African Women Voices
On March 25, British Prime Minister delivered what was supposed to be a speech on a new immigration plan but really became a talk on welfare adjustments.
David Cameron stood in front of cameras expected to outline the new plan, in view of the European borders being opened for Romania and Bulgaria workers in 2014. The two countries will be part of the Schengen area, meaning they’d be able to work and travel from one EU country to another without asking for a visa. This, for the over reacting British country is scaring.
Comforting the worried souls and creating an electorate for his next elections, must be the only reason why David Cameron focused his immigration plans speech on social benefits. These are dispensed by the UK government to either people who need help to pay the rent (Housing benefit) or are looking for a job (JobSeeker Allowance):
The current Home Office Immigration (European Economic Area) Regulations state that someone who enters the UK in order to seek employment means they have a ‘right to reside’ as a job seeker. This means they can claim Job Seekers Allowance and other benefits.
But things are going to change based on what Mr Cameron said, who claimed the government “soft touch” on benefits to migrants must stop. He said:
While I have always believed in the benefits of immigration I have also always believed that immigration has to be properly controlled.
And as we bring net migration down so we must also make sure that Britain continues to benefit from it. That means ensuring that those who do come here are the brightest and the best the people we really need with the skills and entrepreneurial talent to create the British jobs and growth that will help us to win in the global race.
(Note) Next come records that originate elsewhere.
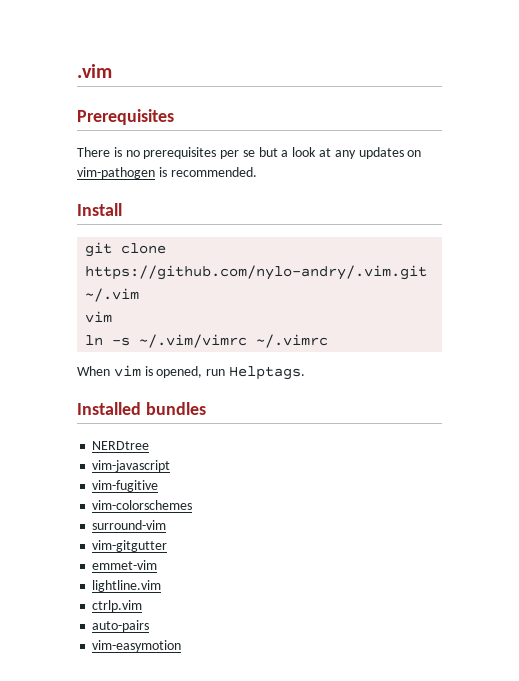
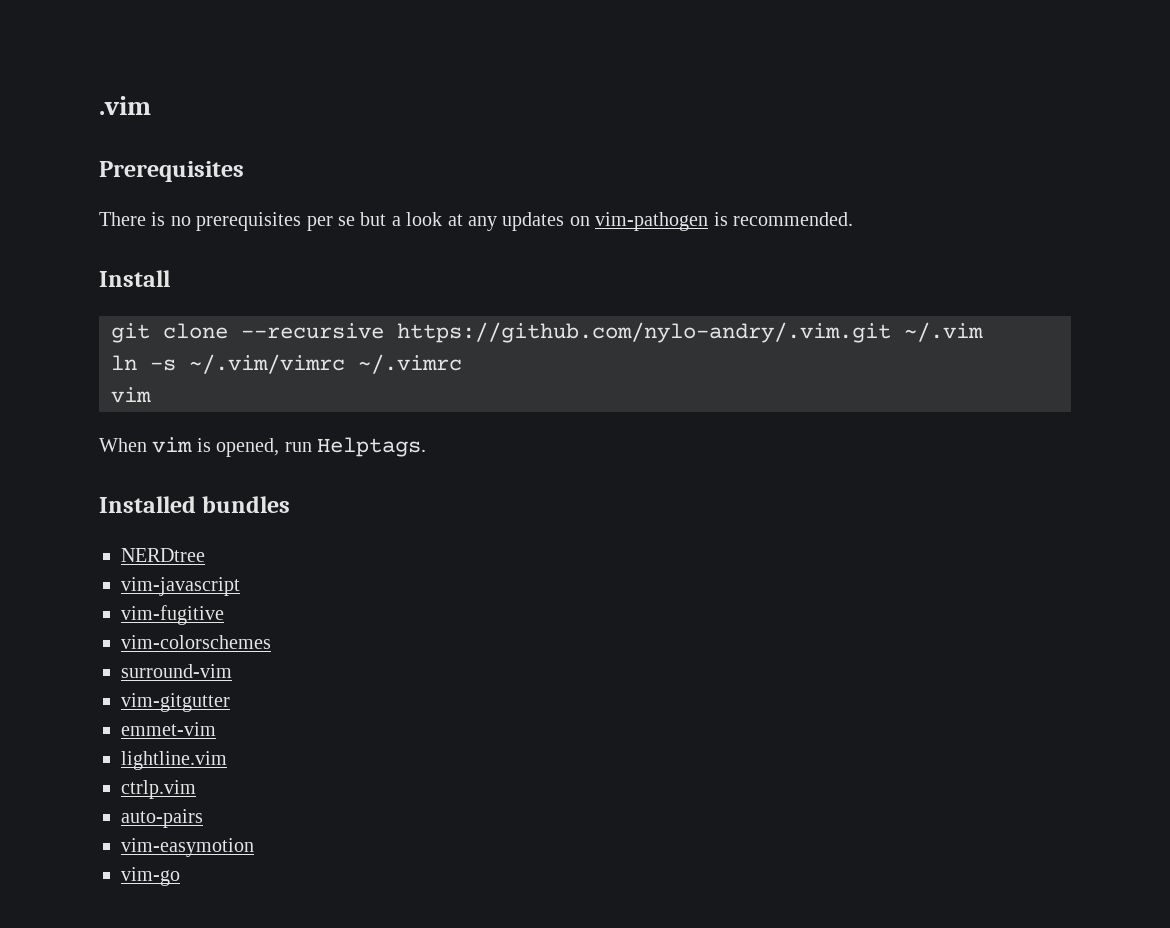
(167, 248) none -> [241,323,384,339] --recursive
[85,311,113,323] // vim -> (983, 332) none
(329, 341) none -> [111,387,151,403] // vim
(182, 646) none -> [121,867,180,886] // vim-go

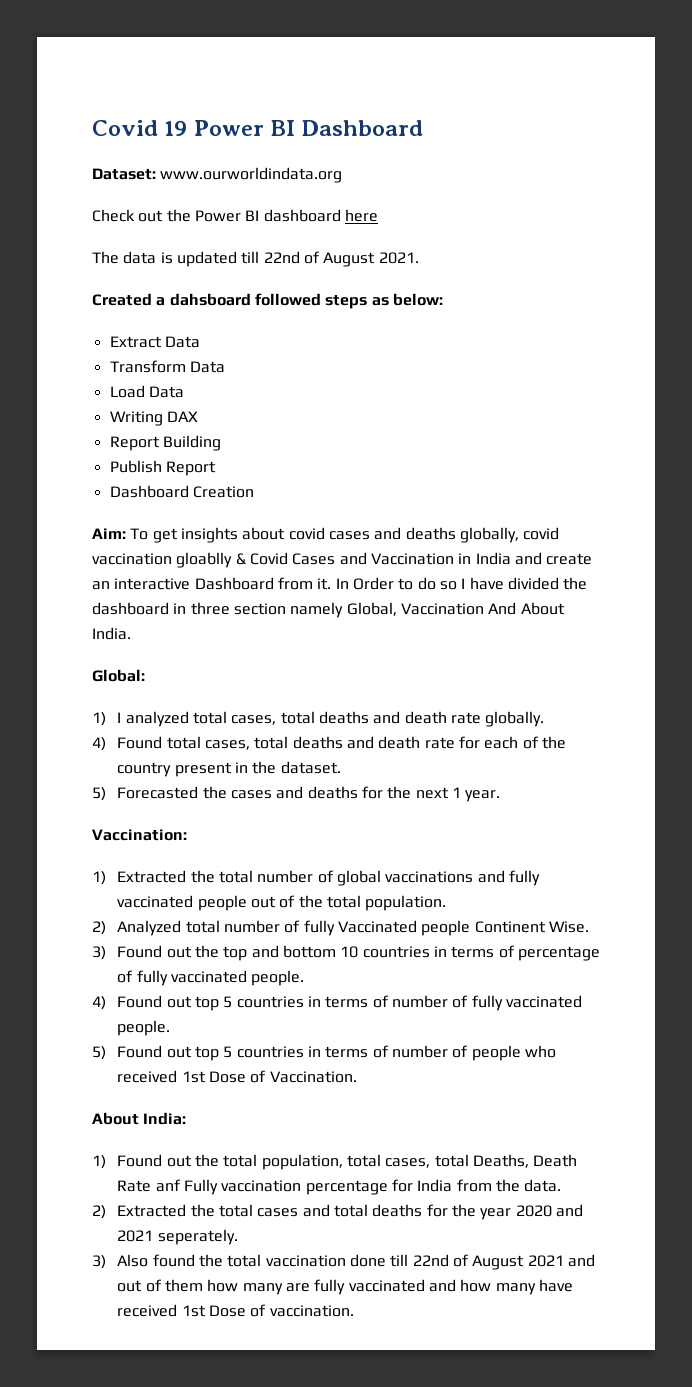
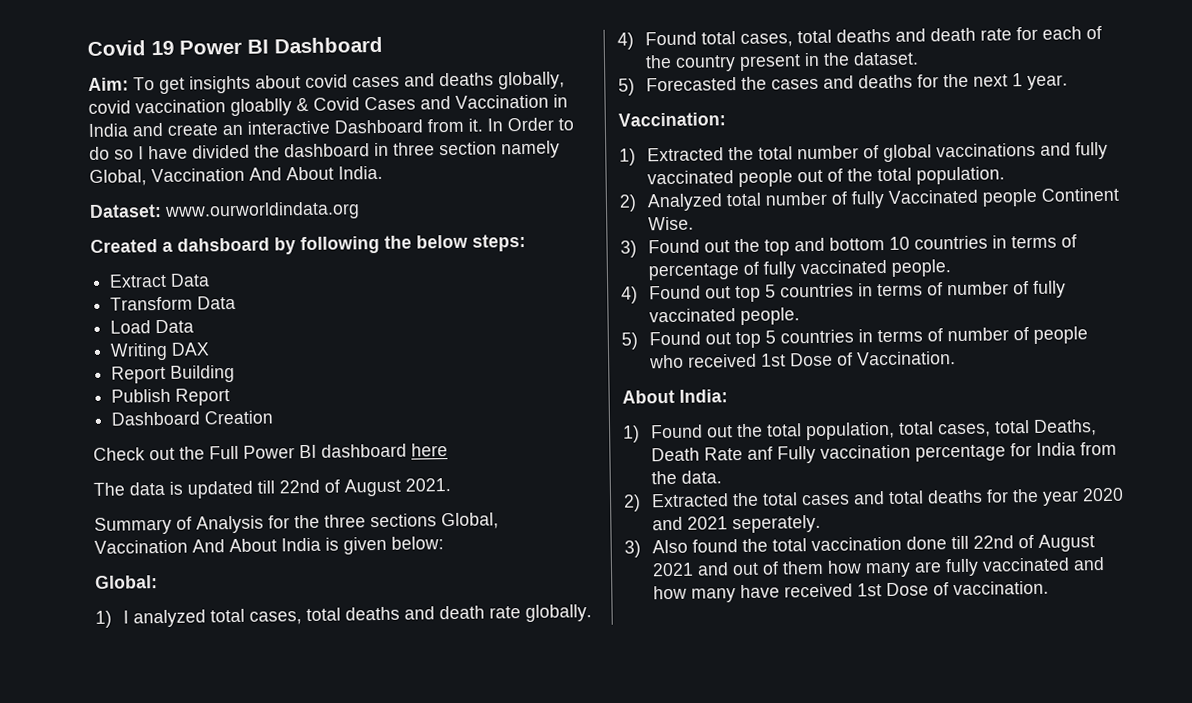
[92,167,343,183] [92,209,378,222] [92,251,419,267] [92,293,443,309] [109,336,200,348] [109,360,225,373] [109,385,184,398] [109,411,198,426] [109,435,221,451] [109,460,216,476] [109,485,254,498] // Dataset: www.ourworldindata.org // Check out the Power BI dashboard here // The data is updated till 22nd of August 2021. // Created a dahsboard followed steps as below: // Extract Data // Transform Data // Load Data // Writing DAX // Report Building // Publish Report // Dashboard Creation -> (383, 45) none
(131, 633) none -> [89,201,360,221] [90,233,526,255] [109,273,211,288] [110,295,237,311] [110,319,195,334] [110,342,211,361] [111,364,236,384] [111,388,231,406] [111,410,274,426] [93,443,448,461] [93,478,451,499] [94,512,499,535] [94,536,444,555] // Dataset: www.ourworldindata.org // Created a dahsboard by following the below steps: // Extract Data // Transform Data // Load Data // Writing DAX // Report Building // Publish Report // Dashboard Creation // Check out the Full Power BI dashboard here // The data is updated till 22nd of August 2021. // Summary of Analysis for the three sections Global, Vaccination And About India is given below:

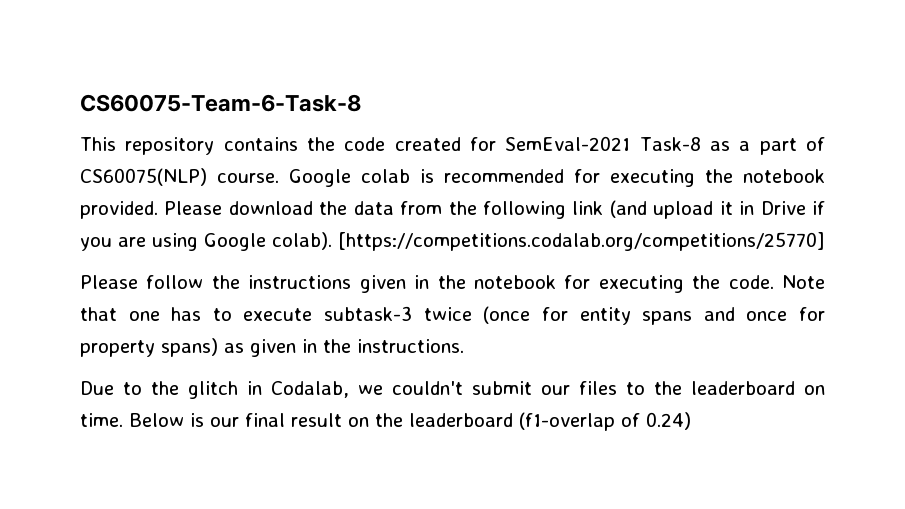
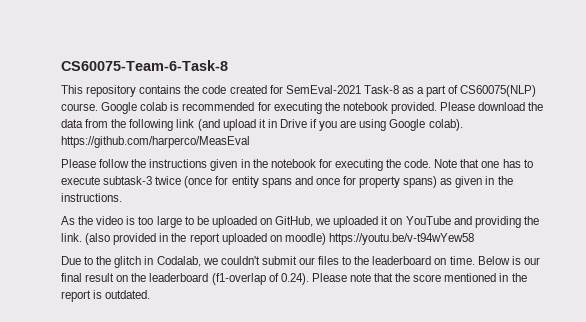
[338,232,825,251] [https://competitions.codalab.org/competitions/25770] -> [61,136,250,148] https://github.com/harperco/MeasEval
(464, 346) none -> [61,216,539,228] [61,233,474,245] // As the video is too large to be uploaded on GitHub, we uploaded it on YouTube and providing the link. (also provided in the report uploaded on moodle) https://youtu.be/v-t94wYew58
[646,412,691,430] 0.24) -> [280,273,527,285] [61,290,151,302] 0.24). Please note that the score mentioned in the report is outdated.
Cameron’s immigration speech became viral on news channel, like BBC and Aljazeera. The UK media giant reported the news in different ways online and on TV broadcast, where the impression was that Cameron’s speech was labelled as truthful. While online, the news media clarified that while the UK Prime Minister focused on migrants getting benefits, he did not provide any numbers. In other words he was only trying to convince the masses. A very easy job considered the precedents.
Early in March this year, the UK Parliament released a note saying many members were receiving angry emails and letters from voters who accused migrants of accommodating on British benefits. It says:
Members may be contacted by constituents complaining that “illegal immigrants/refugees” in Britain receive significantly more financial assistance from the Government than UK pensioners, citing an email.
It alleges that “if you cross the British border illegally you get a job, a driver’s license, pension card, welfare, credit cards, subsidised rent or a loan to buy a house, free education and free healthcare.” It also suggests that “illegal immigrants/refugees living in Britain” are entitled to financial assistance worth up to £29,900 per year, in contrast to pensioners who, it says, receive only £6,000 a year in benefit. More recent mutations of the email do not include the former statements but still make claims about cash entitlements for the respective groups.
The House of Commons Library first became aware of the email in early 2010 but it has a much longer pedigree.
Both Cameron and these protesters spoke with no numbers under their eyes. Here are some from the Centre for Research and Analysis of Migration on the current distribution of benefits among migrants from Eastern Europe:
Based on this, only 12,4% of migrants are claiming benefits and 6,5% are in social housing (appartement provided by the government). The major claimant group is constituted by the UK nationals, who based on figures from the Office for National Statistics are more than double of the number of migrants.
Not to mention that for most migrants the best choice would probably be opening their own companies or relying on alternative means to find a job. Throughout the years, many have testified the inefficiency of being on Jobseeker Allowance. Managed by the Department for Work and Pension, the initiative should pay unemployed and help them finding new jobs. But skilled migrants resilience is often stronger and by far more effective than any governmental structure.